Read by Kieran Knowles
"Happy for all her maternal feelings was the day on which Mrs. Bennet got rid of her two most deserving daughters. With what delighted pride she afterwards visited Mrs. Bingley, and talked of Mrs. Darcy, may be guessed. Pemberley was now Georgiana's home; and Georgiana had the highest opinion in the world of Elizabeth; though at first she often listened with an astonishment bordering on alarm at her lively, sportive, manner of talking to her brother –"
Nah, sorry. I can't keep it up. “Lively and sportive”? Bleeding fishwife, more like.
Lizzie Bennet could talk the hind leg off of a donkey and had a kick like one too, as I soon discovered when I come back late from whist night with Bingley, a little bit the worse for port I admit, and she nearly had me knackers off with her dancing slipper.
So when Pemberley's real master returned from his plantation in Barbados, wondering whose boots exactly was sitting outside his bedroom door, and what exactly had happened to his good-looking butler, Fitzwilliam Darcy, recently engaged on the glowingest references from London, well, I reckoned it was time for another Darcy scarper.
Tragically my old lady Lizzie, hampered as she was by being up the stick to the tune of six months, was unable to follow me out the bedroom window and into the flowerbed, so I blew her a final kiss and legged it across the rolling acres of what she'd up until then had good reason to believe was my ancestral estates. Well, you win some, you lose some, innit?
As you've probably guessed by now, I ain't quite the Darcy you might of imagined, i.e. a pompous twat with a stick up his arse, but don't be disappointed: Fitzy knows a thing or two about Regency flange, so hang about and you might learn something.
I was born in Newgate, son of a highwayman and a Limehouse tart, and believe me it was all downhill from there. I was either in the workhouse or on the streets till I was fifteen and got meself apprenticed to a theatrical set-builder in Drury Lane, and in my time backstage I learned some very interesting things.

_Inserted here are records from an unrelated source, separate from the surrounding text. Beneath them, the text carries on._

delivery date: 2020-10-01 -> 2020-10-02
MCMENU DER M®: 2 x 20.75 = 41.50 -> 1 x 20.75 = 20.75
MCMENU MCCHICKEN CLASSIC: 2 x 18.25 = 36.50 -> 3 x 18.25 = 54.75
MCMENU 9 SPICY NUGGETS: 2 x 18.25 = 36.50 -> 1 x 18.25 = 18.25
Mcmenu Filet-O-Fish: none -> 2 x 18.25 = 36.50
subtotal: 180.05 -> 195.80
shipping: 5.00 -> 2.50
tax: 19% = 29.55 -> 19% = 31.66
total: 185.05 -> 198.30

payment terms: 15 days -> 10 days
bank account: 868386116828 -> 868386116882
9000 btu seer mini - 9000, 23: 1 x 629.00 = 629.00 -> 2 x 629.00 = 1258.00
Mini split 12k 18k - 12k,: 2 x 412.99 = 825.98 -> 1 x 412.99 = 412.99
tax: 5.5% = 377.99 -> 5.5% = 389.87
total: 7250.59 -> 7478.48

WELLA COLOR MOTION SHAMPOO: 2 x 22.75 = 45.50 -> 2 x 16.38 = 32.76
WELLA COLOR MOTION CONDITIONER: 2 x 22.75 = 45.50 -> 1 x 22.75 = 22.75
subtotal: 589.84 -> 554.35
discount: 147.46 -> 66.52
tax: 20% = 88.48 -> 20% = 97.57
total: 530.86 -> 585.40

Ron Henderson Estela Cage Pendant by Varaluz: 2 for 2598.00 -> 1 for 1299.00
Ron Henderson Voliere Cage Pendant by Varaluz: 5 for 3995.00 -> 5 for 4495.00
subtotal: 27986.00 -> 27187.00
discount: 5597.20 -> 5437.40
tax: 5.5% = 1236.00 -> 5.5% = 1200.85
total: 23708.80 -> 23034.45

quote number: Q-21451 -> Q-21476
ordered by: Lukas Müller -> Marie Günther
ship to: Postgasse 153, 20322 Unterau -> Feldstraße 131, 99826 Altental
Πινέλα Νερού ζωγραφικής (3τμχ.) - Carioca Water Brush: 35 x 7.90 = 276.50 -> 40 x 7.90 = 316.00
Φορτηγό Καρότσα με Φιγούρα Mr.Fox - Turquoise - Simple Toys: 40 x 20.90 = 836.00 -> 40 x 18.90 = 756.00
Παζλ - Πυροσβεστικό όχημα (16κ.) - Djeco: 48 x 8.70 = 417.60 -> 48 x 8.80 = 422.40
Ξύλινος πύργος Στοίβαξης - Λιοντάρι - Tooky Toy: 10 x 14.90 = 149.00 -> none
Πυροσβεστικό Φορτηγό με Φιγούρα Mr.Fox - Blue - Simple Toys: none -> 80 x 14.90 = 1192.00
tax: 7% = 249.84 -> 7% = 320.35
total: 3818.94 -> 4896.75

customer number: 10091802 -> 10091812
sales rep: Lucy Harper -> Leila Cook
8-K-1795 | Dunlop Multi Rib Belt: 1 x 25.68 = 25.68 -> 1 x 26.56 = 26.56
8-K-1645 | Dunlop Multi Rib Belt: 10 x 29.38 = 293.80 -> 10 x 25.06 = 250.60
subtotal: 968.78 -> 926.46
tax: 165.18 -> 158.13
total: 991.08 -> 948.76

Number one: if you talk proper and dress nice people love lending you money and hate asking for it back. Which is handy if you lost it betting on the ponies the night before (something else toffs love to do, apart from drinking and bumming each other).
Number two: women love a haughty bastard. Brooding is your keyword: you wanna get your brow-furrowing and disdainful glances sorted before you even go near a drawing-room.
Number three: posh birds are fucking gagging for it. All them balls and cotillions, all that fan-play and “pray madam spare my yearning heart” shit gets their juices flowing something fierce under them corsets. And if you're the sort of bloke who can press your suit in the shrubbery without signing their new bombazine, if you know what I mean (I mean you won't spunk on their frock) you, my son, should invest in a sturdy swordstick from Smith & Sons of Holborn, for the purposes of beating off the lubricated locust-swarm of totty heading your way.
So for fifteen years I sulked my way through the drawing-rooms of London society, seeking out only the fittest daughters of the gentry for conquest. I had at that time no thought of marriage, mainly because I weren't fucking mental, but also cos I hadn't tumbled that hitching yourself to a skirt with a nice big dowry was the shortcut to Easy Street, and didn't have to interfere with the nocturnal adventures of Mr. Darcy Junior, if you know what I mean. (I mean shagging other birds).
But after a while, every player tires of the game and wants to put his feet up in a nice country mansion with a brace of domestics, and a well-set-up Missus firing out little Fitzies every few years. So when I heard about the job at Pemberley I caught the next coach to Derbyshire and presented myself to the master, who fell for the Fitzy charm hook, line and plonker. He left me in charge, and as I waved him off to the Colonies that fine Spring morning, the game, as they say, was afoot.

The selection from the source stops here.